My Job:
My hours have been cut back to just 20 hours a week due to the winter season. This means that I go in to work each day at 1:00 and leave at 5:00. This also means that any other job I may find will have to (hopefully) accommodate that schedule: not very likely. I am looking for a part-time job somewhere else to supplement my income, but might actually have to quit so I can go back on unemployment because I just can’t afford not to.
My House:
While I am so very thankful to have not had a roommate these past few weeks (I simply don’t think I could have dealt with one, what with all the emotional turmoil going on) I have once again put an ad out for another one. I need that extra income if I am to continue to make my house payments. I had hoped I could sneak by without on entirely, but at least I had this much of a break.
My Heartache:
I have learned a thing or two during all of this. One: each person who has a broken heart (and I know several at the moment) wants to believe that their pain is the worst ever, and that no other person on the planet has hurt as much as they do. They don’t want to hear about your own heartache, and really don’t want to hear that they need to “just get over it” and “move on”. Two: well… shoot… I can’t remember number two. I’m sure it was very interesting and thought-provoking. Maybe if I stew on it a little while, it will come back to me.
My House Chores:
I’m not getting a red door after all. I don’t have the tools or the know-how, nor do I have the strength to do it myself – and the one who was to have helped me has moved on. So, I returned the paint and got refunded the whole $8.00 and am just thankful that at the very least I did get my peephole installed. I did manage to finish up the garage door by myself but have given up on the roof and gutters. They will just have to wait till later: I simply don’t have the mental strength to worry about them at the moment.
My Blog:
I’m not going to send out notices any more for the updates on this thing. Those of you who are interested know where to go by now, and those of you who aren’t interested probably don’t want to keep getting my little nudges anyway.
My Cats:
Djuna has finally come back around to me. She’d been avoiding me like the plague these past few weeks: she really doesn’t like stress. So that means either I’m getting better or she’s getting cold. Probably the latter – I’ve actually had to turn the furnace on a few nights in a row! Thing and Djuna both love to snuggle up in my lap while I watch movies or whatever.
My Weight Loss:
I dug out my old ring the other day to see if it fit: and it did! I haven’t been able to wear it in well over 4-5 years. I’m quite happy about that. I’m still in a size 10 but am still losing weight – soon enough I will be back into an 8 again. That will put me at the size I was when I graduated from high school, and that ain’t bad.
Green Building Council:
I have stepped down as chair of the local chapter. They really needed somebody who could devote more time and attention to their cause than I have been able to lately. I thoroughly enjoyed it while I was up there – but know that they will be just fine without me. I still support the cause, and really wish them the best – but honestly I’m not even in the industry anymore.
Making Cards:
I stopped making cards lately, too. Honestly, I just have no interest in anything at all – but do want to take it up again. I do enjoy making them, and have plenty on hand to work on. I did cancel my monthly kit, however – no point in paying for something I’m not even using. If and when I get back in to it, and work through all the back-log, then I can always sign up again.
Get Over It:
I know this is a lot of negativity here. But honestly – I don’t care. This is how I feel at the moment, and I’m tired of worrying about what other people think. If you don’t like how I feel at the moment, well… too bad.

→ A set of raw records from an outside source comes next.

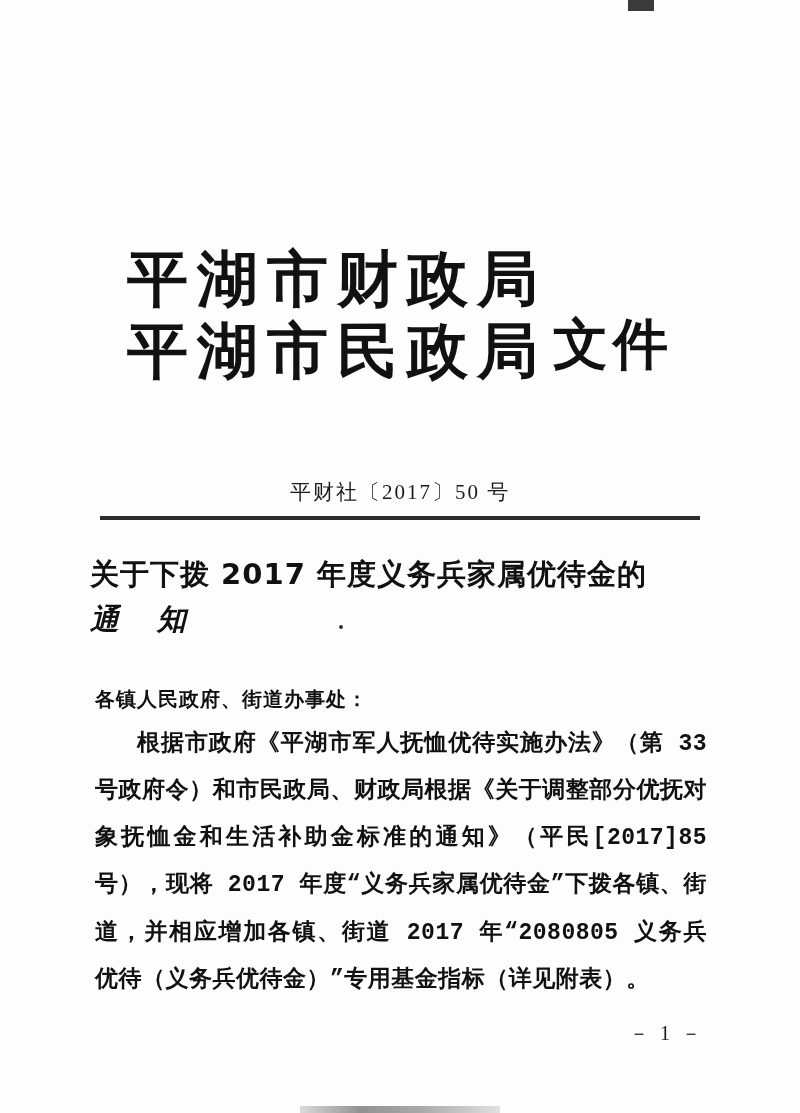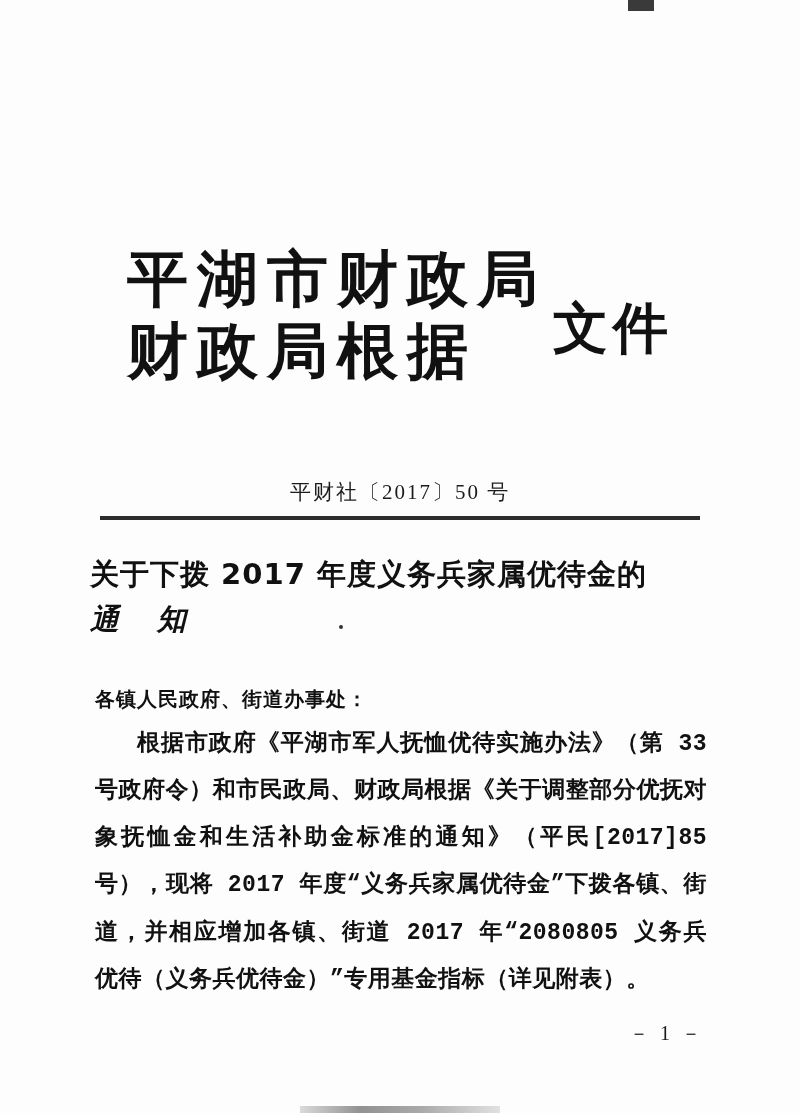--- a/index.html
+++ b/index.html
@@ -63,21 +63,20 @@
     white-space: nowrap;
   }
   .masthead-suffix {
     font-family: "DejaVu Sans", sans-serif;
     font-weight: 700;
     font-size: 55px;
     letter-spacing: 5px;
     color: #111;
     align-self: flex-end;
     margin-left: 6px;
-    margin-bottom: 16px;
     white-space: nowrap;
   }
 
   
   .doc-number {
     position: absolute;
     top: 478px;
     left: 0;
     right: 0;
     text-align: center;
@@ -166,21 +165,21 @@
 </head>
 <body>
 
 <div class="page">
 
   <div class="scan-mark-top"></div>
 
   <div class="masthead">
     <div class="masthead-names">
       <div class="masthead-line">平湖市财政局</div>
-      <div class="masthead-line">财政局根据</div>
+      <div class="masthead-line">平湖市民政局</div>
     </div>
     <div class="masthead-suffix">文件</div>
   </div>
 
   <div class="doc-number">平财社〔2017〕50 号</div>
 
   <div class="rule"></div>
 
   <div class="title-block">
     <div class="title-line">关于下拨 2017 年度义务兵家属优待金的</div>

I do enjoy reading your blog Ruth - you really do have a knack for writing :) so i will bookmark it
ReplyDelete-Tina
Even from the bushes in Samburu, Kenya, i do enjoy and have fun reading your blog!! Keep it up Ruth.
ReplyDeleteMariita Richard
Kenya
I like your blog too. The update notifications work well for me, they remind me to go read it. I think you should just keep on like you've been doing.